There are also man differential financial planning and investing classes offered locally which are designed to improve your financial literacy. If a class is not possible, a good alternative is to simply ask someone questions if they are very financially literate. This can be done in person, or through various online means, such as online forms or discussions.

GDP

GDP

What is GDP?
Gross Domestic Product, or GDP, is the market value of all final services and goods that are produced within a country in a specific period. The GDP looks the market value to arrive at a value which is then used to examine the growth rate of the economy as well as the overall economic health of the country being looked at. As a measure of the economy, the GDP can be a very useful way to measure the economy.
GDP can be measured using three different techniques. Theoretically, all three of these techniques should result in the same number. 
Income measure: The total value or amount of income that is mostly generated in terms of wages and profits.
Output measure: The total value of the services and goods produced by all different sectors of the economy such as construction, agriculture, service sector, government, manufacturing, and energy.
Expenditure measure: The value of the services and goods purchased by government, households, buildings, and investment in machinery as well as the value of exports subtracted by the imports
When a GDP of a country is calculated, the value includes all government and private spending, services and goods produced, as well as exports. The GDP is then adjusted for inflation and imports to arrive at a value which is believed to reflect the total sum of the country’s services and goods accurately. The GDP may be shown as a bulk number, but it is typically converted into a value representing GDP per capita, which creates a number that reflects the average per citizen. A high value for per capita GDP is associated with the country having overall improvements in the standards of living.
One major advantage of the GDP is that since it is computed in a very standardized and clear manner, it is simple to compare previous GDP values to judge the health and strength of the economy. Economists are also able to convert GDP values from different nations to compare the economies of the two countries with each other. The key goal with GDP is to quantify and show that a country’s economy has improved since the previous year. Many nations issue more than one GDP estimate in the year to give people a rough idea of just how well the economies is doing.
One of the major problems with the GDP is that the value does not account for other gray and black markets.
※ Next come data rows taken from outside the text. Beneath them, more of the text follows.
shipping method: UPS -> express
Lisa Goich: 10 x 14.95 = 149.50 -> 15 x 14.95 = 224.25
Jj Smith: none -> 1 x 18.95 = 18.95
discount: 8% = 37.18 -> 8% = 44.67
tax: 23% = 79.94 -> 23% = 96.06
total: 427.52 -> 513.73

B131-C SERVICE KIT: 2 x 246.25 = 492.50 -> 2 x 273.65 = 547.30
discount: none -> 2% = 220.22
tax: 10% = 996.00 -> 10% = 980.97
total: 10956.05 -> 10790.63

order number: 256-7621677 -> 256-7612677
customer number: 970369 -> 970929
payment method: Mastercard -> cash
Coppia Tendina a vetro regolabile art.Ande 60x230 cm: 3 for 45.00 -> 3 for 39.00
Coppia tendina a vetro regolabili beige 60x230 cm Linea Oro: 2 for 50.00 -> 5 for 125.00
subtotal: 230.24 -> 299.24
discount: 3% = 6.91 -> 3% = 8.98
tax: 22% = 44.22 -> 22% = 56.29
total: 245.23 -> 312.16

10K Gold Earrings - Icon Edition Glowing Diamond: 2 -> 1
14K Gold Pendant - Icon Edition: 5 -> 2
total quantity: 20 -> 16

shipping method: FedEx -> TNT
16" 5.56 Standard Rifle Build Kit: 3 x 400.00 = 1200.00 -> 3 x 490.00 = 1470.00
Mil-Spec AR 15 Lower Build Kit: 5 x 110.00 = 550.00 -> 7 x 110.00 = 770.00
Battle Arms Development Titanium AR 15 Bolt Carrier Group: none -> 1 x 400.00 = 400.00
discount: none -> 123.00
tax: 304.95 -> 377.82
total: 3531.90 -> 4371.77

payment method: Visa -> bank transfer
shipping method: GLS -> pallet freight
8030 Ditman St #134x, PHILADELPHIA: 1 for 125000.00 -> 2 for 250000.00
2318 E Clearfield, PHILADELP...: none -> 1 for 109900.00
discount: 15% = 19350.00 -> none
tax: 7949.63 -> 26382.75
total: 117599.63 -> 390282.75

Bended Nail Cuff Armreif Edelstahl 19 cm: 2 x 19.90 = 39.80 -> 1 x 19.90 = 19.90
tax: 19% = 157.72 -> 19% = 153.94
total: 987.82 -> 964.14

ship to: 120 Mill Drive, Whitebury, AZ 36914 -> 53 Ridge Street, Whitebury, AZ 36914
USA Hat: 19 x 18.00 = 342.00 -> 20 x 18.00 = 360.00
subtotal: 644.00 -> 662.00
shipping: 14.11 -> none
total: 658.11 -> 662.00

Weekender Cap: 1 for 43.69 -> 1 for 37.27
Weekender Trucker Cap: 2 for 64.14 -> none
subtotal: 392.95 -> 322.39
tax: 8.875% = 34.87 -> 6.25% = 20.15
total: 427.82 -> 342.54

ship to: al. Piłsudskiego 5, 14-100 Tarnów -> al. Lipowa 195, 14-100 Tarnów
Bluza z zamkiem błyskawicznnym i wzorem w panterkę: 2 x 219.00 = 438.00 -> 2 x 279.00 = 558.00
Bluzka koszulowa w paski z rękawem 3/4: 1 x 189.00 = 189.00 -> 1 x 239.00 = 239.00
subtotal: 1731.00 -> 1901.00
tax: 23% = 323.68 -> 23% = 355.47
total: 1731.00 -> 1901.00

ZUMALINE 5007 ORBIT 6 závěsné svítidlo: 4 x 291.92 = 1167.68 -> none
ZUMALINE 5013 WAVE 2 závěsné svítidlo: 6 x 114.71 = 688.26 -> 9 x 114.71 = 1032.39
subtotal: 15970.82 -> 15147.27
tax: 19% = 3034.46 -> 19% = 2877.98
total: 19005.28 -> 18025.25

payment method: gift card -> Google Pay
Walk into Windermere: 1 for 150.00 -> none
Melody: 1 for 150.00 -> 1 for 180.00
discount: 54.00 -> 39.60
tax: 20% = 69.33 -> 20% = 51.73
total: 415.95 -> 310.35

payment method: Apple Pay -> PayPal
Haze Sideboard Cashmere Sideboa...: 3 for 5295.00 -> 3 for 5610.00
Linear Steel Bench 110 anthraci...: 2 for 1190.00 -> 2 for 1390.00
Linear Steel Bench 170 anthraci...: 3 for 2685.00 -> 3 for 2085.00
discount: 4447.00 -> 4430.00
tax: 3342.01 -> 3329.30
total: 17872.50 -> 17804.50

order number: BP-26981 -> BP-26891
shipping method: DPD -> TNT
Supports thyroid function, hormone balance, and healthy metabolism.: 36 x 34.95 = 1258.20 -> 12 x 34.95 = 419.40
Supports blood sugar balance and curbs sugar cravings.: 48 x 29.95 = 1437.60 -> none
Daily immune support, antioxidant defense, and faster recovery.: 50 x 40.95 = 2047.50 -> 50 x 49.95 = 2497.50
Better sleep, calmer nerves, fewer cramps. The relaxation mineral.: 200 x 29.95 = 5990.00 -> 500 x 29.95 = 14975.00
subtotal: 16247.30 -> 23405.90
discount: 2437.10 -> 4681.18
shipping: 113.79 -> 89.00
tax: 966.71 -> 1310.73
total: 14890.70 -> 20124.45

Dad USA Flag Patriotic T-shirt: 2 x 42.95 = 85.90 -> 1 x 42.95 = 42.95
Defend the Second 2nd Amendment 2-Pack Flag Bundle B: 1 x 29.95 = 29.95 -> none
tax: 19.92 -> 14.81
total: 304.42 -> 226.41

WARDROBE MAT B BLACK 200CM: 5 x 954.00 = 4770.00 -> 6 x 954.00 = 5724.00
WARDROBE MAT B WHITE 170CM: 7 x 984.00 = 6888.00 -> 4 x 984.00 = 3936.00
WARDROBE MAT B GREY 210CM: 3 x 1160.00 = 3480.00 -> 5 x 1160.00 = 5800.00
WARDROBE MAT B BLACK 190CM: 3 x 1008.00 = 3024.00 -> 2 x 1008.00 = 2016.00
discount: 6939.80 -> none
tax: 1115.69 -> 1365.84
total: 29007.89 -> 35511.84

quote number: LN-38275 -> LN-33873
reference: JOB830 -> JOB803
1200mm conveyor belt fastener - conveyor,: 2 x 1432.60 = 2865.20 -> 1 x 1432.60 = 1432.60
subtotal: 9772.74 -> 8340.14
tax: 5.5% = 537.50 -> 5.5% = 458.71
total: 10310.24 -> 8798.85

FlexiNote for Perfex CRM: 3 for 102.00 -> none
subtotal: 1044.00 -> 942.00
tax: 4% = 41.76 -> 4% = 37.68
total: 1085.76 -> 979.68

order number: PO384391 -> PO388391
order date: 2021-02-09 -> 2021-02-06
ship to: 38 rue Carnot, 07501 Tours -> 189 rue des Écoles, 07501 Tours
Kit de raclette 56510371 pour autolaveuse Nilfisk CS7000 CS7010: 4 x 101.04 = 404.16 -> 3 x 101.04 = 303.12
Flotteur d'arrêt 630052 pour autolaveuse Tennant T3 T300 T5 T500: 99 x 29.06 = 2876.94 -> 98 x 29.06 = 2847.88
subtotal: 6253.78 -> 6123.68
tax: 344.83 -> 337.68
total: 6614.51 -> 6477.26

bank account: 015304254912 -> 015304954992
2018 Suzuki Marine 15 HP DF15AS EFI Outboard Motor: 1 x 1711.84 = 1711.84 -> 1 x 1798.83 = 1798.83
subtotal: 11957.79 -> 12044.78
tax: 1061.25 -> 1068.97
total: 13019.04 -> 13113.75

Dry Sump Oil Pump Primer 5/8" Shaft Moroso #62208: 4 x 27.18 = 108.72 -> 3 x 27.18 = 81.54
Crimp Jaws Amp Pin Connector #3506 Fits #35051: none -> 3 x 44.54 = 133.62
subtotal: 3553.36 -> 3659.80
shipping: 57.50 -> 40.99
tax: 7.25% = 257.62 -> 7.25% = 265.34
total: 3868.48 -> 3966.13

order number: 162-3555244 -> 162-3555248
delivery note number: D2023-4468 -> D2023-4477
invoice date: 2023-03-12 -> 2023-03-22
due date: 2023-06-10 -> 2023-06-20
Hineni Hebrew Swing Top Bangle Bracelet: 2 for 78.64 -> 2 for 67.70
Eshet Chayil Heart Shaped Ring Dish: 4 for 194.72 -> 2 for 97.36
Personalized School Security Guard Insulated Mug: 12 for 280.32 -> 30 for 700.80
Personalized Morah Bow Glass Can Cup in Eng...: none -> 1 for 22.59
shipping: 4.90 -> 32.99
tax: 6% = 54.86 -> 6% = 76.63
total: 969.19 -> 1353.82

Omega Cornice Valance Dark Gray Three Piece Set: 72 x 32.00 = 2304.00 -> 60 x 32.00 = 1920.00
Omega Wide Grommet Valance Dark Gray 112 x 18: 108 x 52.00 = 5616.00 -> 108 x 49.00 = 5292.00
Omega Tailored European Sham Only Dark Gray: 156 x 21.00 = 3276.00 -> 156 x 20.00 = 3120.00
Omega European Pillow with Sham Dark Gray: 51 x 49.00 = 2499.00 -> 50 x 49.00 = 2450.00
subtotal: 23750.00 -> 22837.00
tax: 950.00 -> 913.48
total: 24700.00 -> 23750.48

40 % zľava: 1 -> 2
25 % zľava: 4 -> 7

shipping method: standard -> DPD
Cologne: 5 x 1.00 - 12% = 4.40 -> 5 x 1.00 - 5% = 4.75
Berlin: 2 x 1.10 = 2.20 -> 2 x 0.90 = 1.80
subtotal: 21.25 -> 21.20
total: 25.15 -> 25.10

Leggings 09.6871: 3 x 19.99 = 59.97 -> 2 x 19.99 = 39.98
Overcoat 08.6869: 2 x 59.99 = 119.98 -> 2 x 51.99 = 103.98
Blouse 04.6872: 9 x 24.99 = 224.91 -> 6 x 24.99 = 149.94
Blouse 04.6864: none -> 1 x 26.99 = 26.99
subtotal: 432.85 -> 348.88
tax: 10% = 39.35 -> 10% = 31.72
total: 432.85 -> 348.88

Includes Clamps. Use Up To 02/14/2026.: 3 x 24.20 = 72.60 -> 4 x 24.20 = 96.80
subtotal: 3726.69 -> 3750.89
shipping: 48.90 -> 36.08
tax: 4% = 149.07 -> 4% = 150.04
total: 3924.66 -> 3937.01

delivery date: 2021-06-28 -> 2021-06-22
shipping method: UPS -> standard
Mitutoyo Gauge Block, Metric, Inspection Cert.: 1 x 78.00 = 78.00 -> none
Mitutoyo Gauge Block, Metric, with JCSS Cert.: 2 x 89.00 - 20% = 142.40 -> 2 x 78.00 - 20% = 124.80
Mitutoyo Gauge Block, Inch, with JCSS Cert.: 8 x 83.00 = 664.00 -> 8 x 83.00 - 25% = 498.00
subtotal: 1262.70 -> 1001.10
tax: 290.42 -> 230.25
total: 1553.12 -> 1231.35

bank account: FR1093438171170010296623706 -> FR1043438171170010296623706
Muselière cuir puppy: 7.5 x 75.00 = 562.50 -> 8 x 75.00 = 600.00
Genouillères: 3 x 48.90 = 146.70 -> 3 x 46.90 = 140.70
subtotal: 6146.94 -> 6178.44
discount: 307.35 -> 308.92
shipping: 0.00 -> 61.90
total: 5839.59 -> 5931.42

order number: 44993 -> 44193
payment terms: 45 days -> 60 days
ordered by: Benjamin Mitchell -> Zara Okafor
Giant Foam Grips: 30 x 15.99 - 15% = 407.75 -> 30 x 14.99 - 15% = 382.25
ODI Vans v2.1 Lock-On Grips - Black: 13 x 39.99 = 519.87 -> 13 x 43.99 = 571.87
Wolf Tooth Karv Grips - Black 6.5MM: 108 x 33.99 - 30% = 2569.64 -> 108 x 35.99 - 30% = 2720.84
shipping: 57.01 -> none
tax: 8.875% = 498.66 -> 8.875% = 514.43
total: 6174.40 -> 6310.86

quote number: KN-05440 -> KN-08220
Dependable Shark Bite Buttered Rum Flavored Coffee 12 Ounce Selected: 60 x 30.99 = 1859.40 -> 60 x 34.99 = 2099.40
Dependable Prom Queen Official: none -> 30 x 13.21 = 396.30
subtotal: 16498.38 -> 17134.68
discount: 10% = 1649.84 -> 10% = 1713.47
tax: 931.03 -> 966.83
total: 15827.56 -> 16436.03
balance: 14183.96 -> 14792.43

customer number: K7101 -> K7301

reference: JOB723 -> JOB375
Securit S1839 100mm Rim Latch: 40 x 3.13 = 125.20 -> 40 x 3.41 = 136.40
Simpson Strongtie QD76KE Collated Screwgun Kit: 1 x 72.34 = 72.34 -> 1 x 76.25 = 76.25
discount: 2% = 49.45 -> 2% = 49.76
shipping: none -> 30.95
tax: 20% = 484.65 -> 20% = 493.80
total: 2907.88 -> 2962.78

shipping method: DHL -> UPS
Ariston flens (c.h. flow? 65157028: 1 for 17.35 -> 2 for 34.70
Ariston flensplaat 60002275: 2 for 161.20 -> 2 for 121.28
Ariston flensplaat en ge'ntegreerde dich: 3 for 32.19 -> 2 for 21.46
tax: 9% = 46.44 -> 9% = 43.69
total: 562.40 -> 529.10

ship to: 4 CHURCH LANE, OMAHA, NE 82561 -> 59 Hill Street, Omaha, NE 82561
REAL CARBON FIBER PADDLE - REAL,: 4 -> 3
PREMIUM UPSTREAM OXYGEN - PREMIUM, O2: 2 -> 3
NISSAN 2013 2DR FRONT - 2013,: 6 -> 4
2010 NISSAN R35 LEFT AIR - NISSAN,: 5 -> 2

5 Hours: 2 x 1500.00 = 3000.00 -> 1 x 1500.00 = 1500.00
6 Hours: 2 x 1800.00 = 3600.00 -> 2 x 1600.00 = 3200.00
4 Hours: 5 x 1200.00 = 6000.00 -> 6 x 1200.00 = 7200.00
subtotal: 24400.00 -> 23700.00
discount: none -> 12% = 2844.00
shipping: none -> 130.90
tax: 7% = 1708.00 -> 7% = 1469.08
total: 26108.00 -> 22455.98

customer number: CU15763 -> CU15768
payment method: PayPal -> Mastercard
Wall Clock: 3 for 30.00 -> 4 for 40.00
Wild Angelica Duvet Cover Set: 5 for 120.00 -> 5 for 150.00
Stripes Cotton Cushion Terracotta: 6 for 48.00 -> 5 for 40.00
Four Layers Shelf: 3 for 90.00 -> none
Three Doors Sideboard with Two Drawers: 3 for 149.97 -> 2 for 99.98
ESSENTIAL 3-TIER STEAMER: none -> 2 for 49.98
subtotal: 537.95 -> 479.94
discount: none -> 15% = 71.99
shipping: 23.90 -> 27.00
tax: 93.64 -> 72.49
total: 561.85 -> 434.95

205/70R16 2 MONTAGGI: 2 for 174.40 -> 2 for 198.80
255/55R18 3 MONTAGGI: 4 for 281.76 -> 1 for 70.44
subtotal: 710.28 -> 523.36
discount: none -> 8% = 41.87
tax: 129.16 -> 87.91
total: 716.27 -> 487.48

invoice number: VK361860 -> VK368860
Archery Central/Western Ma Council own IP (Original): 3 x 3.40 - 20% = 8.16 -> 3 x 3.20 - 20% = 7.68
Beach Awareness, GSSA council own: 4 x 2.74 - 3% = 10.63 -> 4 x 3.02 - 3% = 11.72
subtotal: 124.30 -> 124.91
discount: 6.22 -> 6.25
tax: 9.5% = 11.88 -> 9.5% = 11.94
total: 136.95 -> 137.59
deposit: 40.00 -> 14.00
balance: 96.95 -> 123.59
While this issue may not seem like a major one, some countries have extremely trafficked black markets which may actually represent a significant portion of the GDP. The GDP value also fails to account for the distribution of wealth of the country, with GDP per capita value hiding economic disparities that may exist. For example, the United States has a very high GDP per capita, but a large disparity between the poorest and wealthiest Americans.
GDP values also do not account for the quality of the services and goods produced, or the reason for why they were produced. An example of this is how a country recovering from a national disaster may spend a large amount of money making repairs, which increases the GDP, but the disaster is not necessarily linked to the country’s economic growth. 

GDP per Capita

GDP per Capita

What is GDP Per Capita?
GDP per capita is a way to measure how prosperous a country in respect to each of its citizens. To understand what GDP per capita, it is first necessary to understand GDP, or Gross Domestic Product. Gross Domestic Product, or GDP, is the market value of all final services and goods that are produced within a country in a specific period. The GDP looks the market value to arrive at a value which is then used to examine the growth rate of the economy as well as the overall economic health of the country being looked at. As a measure of the economy, the GDP can be a very useful way to measure the economy.
While GDP is an aggregate figure that does not consider the varying sizes of countries, GDP per capita looks at the value resulting from dividing the total GDP by the country’s resident population on a given date. A helpful value can be obtained alternatively by GDP per citizen, where the total value of the GDP is divided by the amount of citizens that live in the country on a specific date. GDP per citizen in usually pretty similar to GDP per capita in many countries, but can vary largely in countries that high very high amounts of temporary foreign workers. 
Although GDP per capita is not technically a measurement of the current standard of living in the economy, it is often used as an indicator of it. Similarly, while GDP per capita is not a country’s measure of personal income, it can be used to make observations about it. The biggest advantage of GDP per capita being used as an indicator of the standard of living is that GDP per capita is measured widely, consistently, and frequently. GDP per capita is measured in that most countries frequently enough to provide data about the country’s GDP on a quarterly basis, which allows for trends to be observed quickly. 
The major disadvantage of using GDP per capita is that the value is not a measure of the standard of living in the country. Rather, GDP is meant to be a measure of the nation’s total economic activity, which is an entirely different concept.
The rational for using GDP per capita as a proxy for standard-of-living is not that it acts as a good indicator of an absolute level of standard of living in the country, but rather that the living standards often move with the per-capita GDP, so that any changes in living standards are detected readily through changes in the GDP per capita.
Proponents of GDP per capita as a metric of social well-being often argue that the value is a neutral measure and displays what are able to do, rather than what we should do. This idea is compatible with the point that different individuals have different inclinations and different feelings on what well-being qualifies as. 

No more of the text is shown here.